We aimed to determine the mutation yield and clinical applicability of “molecular autopsy” following sudden arrhythmic death syndrome (SADS) by validating and utilizing low-cost high-throughput technologies: Fluidigm Access Array PCR-enrichment with Illumina HiSeq 2000 next generation sequencing (NGS).
We validated and optimized the NGS platform with a subset of 46 patients by comparison with Sanger sequencing of coding exons of major arrhythmia risk-genes (KCNQ1, KCNH2, SCN5A, KCNE1, KCNE2, RYR2).

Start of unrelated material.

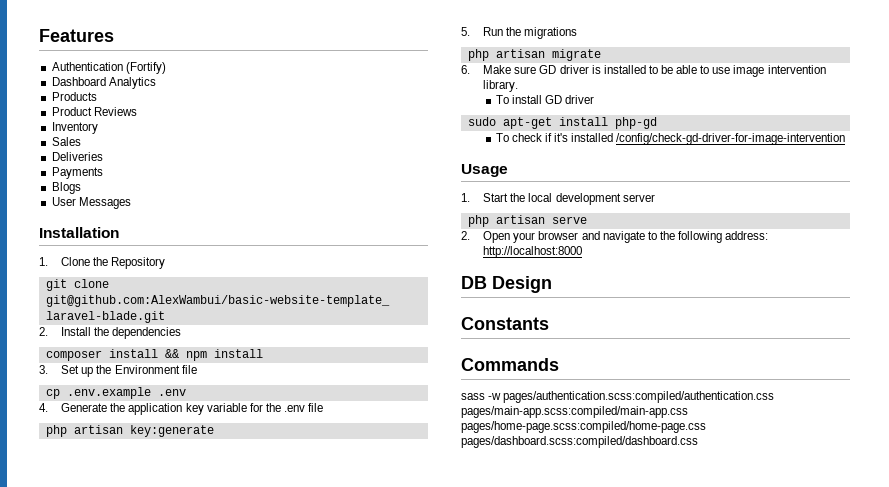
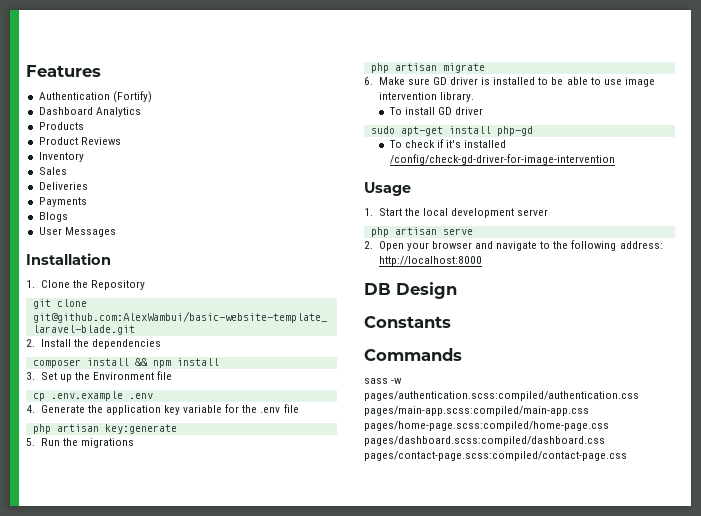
- sass -w pages/authentication.scss:compiled/authentication.css pages/main-app.scss:compiled/main-app.css pages/home-page.scss:compiled/home-page.css pages/dashboard.scss:compiled/dashboard.css
+ sass -w pages/authentication.scss:compiled/authentication.css pages/main-app.scss:compiled/main-app.css pages/home-page.scss:compiled/home-page.css pages/dashboard.scss:compiled/dashboard.css pages/contact-page.scss:compiled/contact-page.css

A combined large multi-ethnic international SADS cohort was sequenced utilizing the NGS platform to determine overall molecular yield; rare variants identified by NGS were subsequently reconfirmed by Sanger sequencing.
The NGS platform demonstrated 100% sensitivity for pathogenic variants as well as 87.20% sensitivity and 99.99% specificity for all substitutions (optimization subset, n = 46). The positive predictive value (PPV) for NGS for rare substitutions was 16.0% (27 confirmed rare variants of 169 positive NGS calls in 151 additional cases). The overall molecular yield in 197 multi-ethnic SADS cases (mean age 22.6 ± 14.4 years, 68% male) was 5.1% (95% confidence interval 2.0–8.1%), representing 10 cases carrying pathogenic or likely pathogenic risk-mutations.
Molecular autopsy with Fluidigm Access Array and Illumina HiSeq NGS utilizing a selected panel of LQTS/BrS and CPVT risk-genes offers moderate diagnostic yield, albeit requiring confirmatory Sanger-sequencing of mutational variants.